[Information supplied Boundary: Start]

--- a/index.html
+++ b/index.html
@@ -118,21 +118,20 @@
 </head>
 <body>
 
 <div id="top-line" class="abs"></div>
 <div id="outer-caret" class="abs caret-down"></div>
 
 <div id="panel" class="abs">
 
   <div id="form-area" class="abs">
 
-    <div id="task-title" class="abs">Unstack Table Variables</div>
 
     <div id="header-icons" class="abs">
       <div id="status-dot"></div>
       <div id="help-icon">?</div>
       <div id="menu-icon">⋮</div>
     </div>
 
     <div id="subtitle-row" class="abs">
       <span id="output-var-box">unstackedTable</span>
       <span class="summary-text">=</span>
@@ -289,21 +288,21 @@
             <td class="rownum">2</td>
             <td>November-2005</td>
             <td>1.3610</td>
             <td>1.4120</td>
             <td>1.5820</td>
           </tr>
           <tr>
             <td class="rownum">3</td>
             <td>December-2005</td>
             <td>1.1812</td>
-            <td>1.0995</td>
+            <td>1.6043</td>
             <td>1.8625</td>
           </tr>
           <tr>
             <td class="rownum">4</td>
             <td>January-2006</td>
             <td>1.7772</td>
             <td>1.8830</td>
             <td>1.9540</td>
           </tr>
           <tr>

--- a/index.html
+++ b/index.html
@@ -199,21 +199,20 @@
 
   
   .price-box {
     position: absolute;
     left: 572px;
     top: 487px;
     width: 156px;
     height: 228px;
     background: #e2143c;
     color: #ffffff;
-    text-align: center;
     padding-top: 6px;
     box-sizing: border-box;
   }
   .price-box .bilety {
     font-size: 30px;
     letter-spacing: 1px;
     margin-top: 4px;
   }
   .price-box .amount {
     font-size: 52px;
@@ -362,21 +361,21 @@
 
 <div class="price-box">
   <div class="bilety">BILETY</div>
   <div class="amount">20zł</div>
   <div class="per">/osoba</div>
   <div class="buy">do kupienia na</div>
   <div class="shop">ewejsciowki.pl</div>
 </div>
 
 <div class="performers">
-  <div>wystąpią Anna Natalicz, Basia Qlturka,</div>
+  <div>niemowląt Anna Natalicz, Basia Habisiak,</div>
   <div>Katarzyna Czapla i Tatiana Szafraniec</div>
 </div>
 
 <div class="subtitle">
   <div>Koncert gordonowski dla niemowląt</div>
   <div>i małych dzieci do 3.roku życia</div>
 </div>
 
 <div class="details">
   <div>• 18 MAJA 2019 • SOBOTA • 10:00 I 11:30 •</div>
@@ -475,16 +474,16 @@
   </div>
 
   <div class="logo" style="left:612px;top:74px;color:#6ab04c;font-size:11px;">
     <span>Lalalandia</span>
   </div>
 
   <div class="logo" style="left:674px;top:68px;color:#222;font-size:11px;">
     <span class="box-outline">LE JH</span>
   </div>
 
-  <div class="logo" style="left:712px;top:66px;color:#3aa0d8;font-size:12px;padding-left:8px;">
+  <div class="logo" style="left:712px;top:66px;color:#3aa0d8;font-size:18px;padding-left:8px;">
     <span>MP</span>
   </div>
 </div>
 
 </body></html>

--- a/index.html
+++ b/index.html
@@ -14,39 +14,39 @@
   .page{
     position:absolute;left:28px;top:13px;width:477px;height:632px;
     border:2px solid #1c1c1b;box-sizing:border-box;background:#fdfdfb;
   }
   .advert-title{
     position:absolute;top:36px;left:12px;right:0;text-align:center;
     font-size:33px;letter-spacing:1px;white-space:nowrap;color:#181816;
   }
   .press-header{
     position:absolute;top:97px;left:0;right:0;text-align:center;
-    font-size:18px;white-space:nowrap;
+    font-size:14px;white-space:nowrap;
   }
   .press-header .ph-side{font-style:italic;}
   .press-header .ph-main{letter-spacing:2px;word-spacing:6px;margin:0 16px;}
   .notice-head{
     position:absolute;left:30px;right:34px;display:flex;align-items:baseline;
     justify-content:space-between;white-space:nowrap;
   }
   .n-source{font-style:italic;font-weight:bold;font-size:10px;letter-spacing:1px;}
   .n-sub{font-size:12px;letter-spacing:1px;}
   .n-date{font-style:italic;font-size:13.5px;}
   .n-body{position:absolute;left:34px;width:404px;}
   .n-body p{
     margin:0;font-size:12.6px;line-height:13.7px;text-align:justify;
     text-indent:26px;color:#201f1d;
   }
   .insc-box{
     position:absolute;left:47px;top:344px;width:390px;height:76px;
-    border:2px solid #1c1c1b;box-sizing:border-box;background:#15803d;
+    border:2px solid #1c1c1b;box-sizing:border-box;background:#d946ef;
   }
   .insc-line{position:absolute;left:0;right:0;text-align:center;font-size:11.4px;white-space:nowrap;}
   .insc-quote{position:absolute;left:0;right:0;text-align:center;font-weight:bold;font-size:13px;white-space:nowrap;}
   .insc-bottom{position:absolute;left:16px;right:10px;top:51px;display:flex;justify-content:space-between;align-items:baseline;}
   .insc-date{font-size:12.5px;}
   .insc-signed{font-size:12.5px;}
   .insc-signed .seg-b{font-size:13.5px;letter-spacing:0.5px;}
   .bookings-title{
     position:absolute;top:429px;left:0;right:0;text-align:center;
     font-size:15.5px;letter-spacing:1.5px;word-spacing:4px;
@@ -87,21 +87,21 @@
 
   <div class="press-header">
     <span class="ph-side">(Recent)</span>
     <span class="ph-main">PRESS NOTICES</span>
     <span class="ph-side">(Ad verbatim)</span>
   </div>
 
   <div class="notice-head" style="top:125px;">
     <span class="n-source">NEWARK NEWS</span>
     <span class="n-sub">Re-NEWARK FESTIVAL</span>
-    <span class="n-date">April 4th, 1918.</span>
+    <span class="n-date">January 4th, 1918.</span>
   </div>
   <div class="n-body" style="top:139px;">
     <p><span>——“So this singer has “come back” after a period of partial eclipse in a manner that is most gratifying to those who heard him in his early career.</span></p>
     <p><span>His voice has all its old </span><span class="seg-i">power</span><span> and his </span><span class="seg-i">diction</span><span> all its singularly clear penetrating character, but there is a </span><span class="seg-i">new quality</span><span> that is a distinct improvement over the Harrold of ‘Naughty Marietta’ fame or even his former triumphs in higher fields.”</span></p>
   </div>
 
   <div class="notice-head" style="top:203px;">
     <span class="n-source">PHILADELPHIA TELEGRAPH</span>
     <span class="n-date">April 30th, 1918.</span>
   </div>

[Information supplied Boundary: End]

• **What the exercise asks**:
What is wanted is every line above, written out exactly.

• **Response to this task**:
--- a/index.html
+++ b/index.html
@@ -118,21 +118,20 @@
 </head>
 <body>
 
 <div id="top-line" class="abs"></div>
 <div id="outer-caret" class="abs caret-down"></div>
 
 <div id="panel" class="abs">
 
   <div id="form-area" class="abs">
 
-    <div id="task-title" class="abs">Unstack Table Variables</div>
 
     <div id="header-icons" class="abs">
       <div id="status-dot"></div>
       <div id="help-icon">?</div>
       <div id="menu-icon">⋮</div>
     </div>
 
     <div id="subtitle-row" class="abs">
       <span id="output-var-box">unstackedTable</span>
       <span class="summary-text">=</span>
@@ -289,21 +288,21 @@
             <td class="rownum">2</td>
             <td>November-2005</td>
             <td>1.3610</td>
             <td>1.4120</td>
             <td>1.5820</td>
           </tr>
           <tr>
             <td class="rownum">3</td>
             <td>December-2005</td>
             <td>1.1812</td>
-            <td>1.0995</td>
+            <td>1.6043</td>
             <td>1.8625</td>
           </tr>
           <tr>
             <td class="rownum">4</td>
             <td>January-2006</td>
             <td>1.7772</td>
             <td>1.8830</td>
             <td>1.9540</td>
           </tr>
           <tr>

--- a/index.html
+++ b/index.html
@@ -199,21 +199,20 @@
 
   
   .price-box {
     position: absolute;
     left: 572px;
     top: 487px;
     width: 156px;
     height: 228px;
     background: #e2143c;
     color: #ffffff;
-    text-align: center;
     padding-top: 6px;
     box-sizing: border-box;
   }
   .price-box .bilety {
     font-size: 30px;
     letter-spacing: 1px;
     margin-top: 4px;
   }
   .price-box .amount {
     font-size: 52px;
@@ -362,21 +361,21 @@
 
 <div class="price-box">
   <div class="bilety">BILETY</div>
   <div class="amount">20zł</div>
   <div class="per">/osoba</div>
   <div class="buy">do kupienia na</div>
   <div class="shop">ewejsciowki.pl</div>
 </div>
 
 <div class="performers">
-  <div>wystąpią Anna Natalicz, Basia Qlturka,</div>
+  <div>niemowląt Anna Natalicz, Basia Habisiak,</div>
   <div>Katarzyna Czapla i Tatiana Szafraniec</div>
 </div>
 
 <div class="subtitle">
   <div>Koncert gordonowski dla niemowląt</div>
   <div>i małych dzieci do 3.roku życia</div>
 </div>
 
 <div class="details">
   <div>• 18 MAJA 2019 • SOBOTA • 10:00 I 11:30 •</div>
@@ -475,16 +474,16 @@
   </div>
 
   <div class="logo" style="left:612px;top:74px;color:#6ab04c;font-size:11px;">
     <span>Lalalandia</span>
   </div>
 
   <div class="logo" style="left:674px;top:68px;color:#222;font-size:11px;">
     <span class="box-outline">LE JH</span>
   </div>
 
-  <div class="logo" style="left:712px;top:66px;color:#3aa0d8;font-size:12px;padding-left:8px;">
+  <div class="logo" style="left:712px;top:66px;color:#3aa0d8;font-size:18px;padding-left:8px;">
     <span>MP</span>
   </div>
 </div>
 
 </body></html>

--- a/index.html
+++ b/index.html
@@ -14,39 +14,39 @@
   .page{
     position:absolute;left:28px;top:13px;width:477px;height:632px;
     border:2px solid #1c1c1b;box-sizing:border-box;background:#fdfdfb;
   }
   .advert-title{
     position:absolute;top:36px;left:12px;right:0;text-align:center;
     font-size:33px;letter-spacing:1px;white-space:nowrap;color:#181816;
   }
   .press-header{
     position:absolute;top:97px;left:0;right:0;text-align:center;
-    font-size:18px;white-space:nowrap;
+    font-size:14px;white-space:nowrap;
   }
   .press-header .ph-side{font-style:italic;}
   .press-header .ph-main{letter-spacing:2px;word-spacing:6px;margin:0 16px;}
   .notice-head{
     position:absolute;left:30px;right:34px;display:flex;align-items:baseline;
     justify-content:space-between;white-space:nowrap;
   }
   .n-source{font-style:italic;font-weight:bold;font-size:10px;letter-spacing:1px;}
   .n-sub{font-size:12px;letter-spacing:1px;}
   .n-date{font-style:italic;font-size:13.5px;}
   .n-body{position:absolute;left:34px;width:404px;}
   .n-body p{
     margin:0;font-size:12.6px;line-height:13.7px;text-align:justify;
     text-indent:26px;color:#201f1d;
   }
   .insc-box{
     position:absolute;left:47px;top:344px;width:390px;height:76px;
-    border:2px solid #1c1c1b;box-sizing:border-box;background:#15803d;
+    border:2px solid #1c1c1b;box-sizing:border-box;background:#d946ef;
   }
   .insc-line{position:absolute;left:0;right:0;text-align:center;font-size:11.4px;white-space:nowrap;}
   .insc-quote{position:absolute;left:0;right:0;text-align:center;font-weight:bold;font-size:13px;white-space:nowrap;}
   .insc-bottom{position:absolute;left:16px;right:10px;top:51px;display:flex;justify-content:space-between;align-items:baseline;}
   .insc-date{font-size:12.5px;}
   .insc-signed{font-size:12.5px;}
   .insc-signed .seg-b{font-size:13.5px;letter-spacing:0.5px;}
   .bookings-title{
     position:absolute;top:429px;left:0;right:0;text-align:center;
     font-size:15.5px;letter-spacing:1.5px;word-spacing:4px;
@@ -87,21 +87,21 @@
 
   <div class="press-header">
     <span class="ph-side">(Recent)</span>
     <span class="ph-main">PRESS NOTICES</span>
     <span class="ph-side">(Ad verbatim)</span>
   </div>
 
   <div class="notice-head" style="top:125px;">
     <span class="n-source">NEWARK NEWS</span>
     <span class="n-sub">Re-NEWARK FESTIVAL</span>
-    <span class="n-date">April 4th, 1918.</span>
+    <span class="n-date">January 4th, 1918.</span>
   </div>
   <div class="n-body" style="top:139px;">
     <p><span>——“So this singer has “come back” after a period of partial eclipse in a manner that is most gratifying to those who heard him in his early career.</span></p>
     <p><span>His voice has all its old </span><span class="seg-i">power</span><span> and his </span><span class="seg-i">diction</span><span> all its singularly clear penetrating character, but there is a </span><span class="seg-i">new quality</span><span> that is a distinct improvement over the Harrold of ‘Naughty Marietta’ fame or even his former triumphs in higher fields.”</span></p>
   </div>
 
   <div class="notice-head" style="top:203px;">
     <span class="n-source">PHILADELPHIA TELEGRAPH</span>
     <span class="n-date">April 30th, 1918.</span>
   </div>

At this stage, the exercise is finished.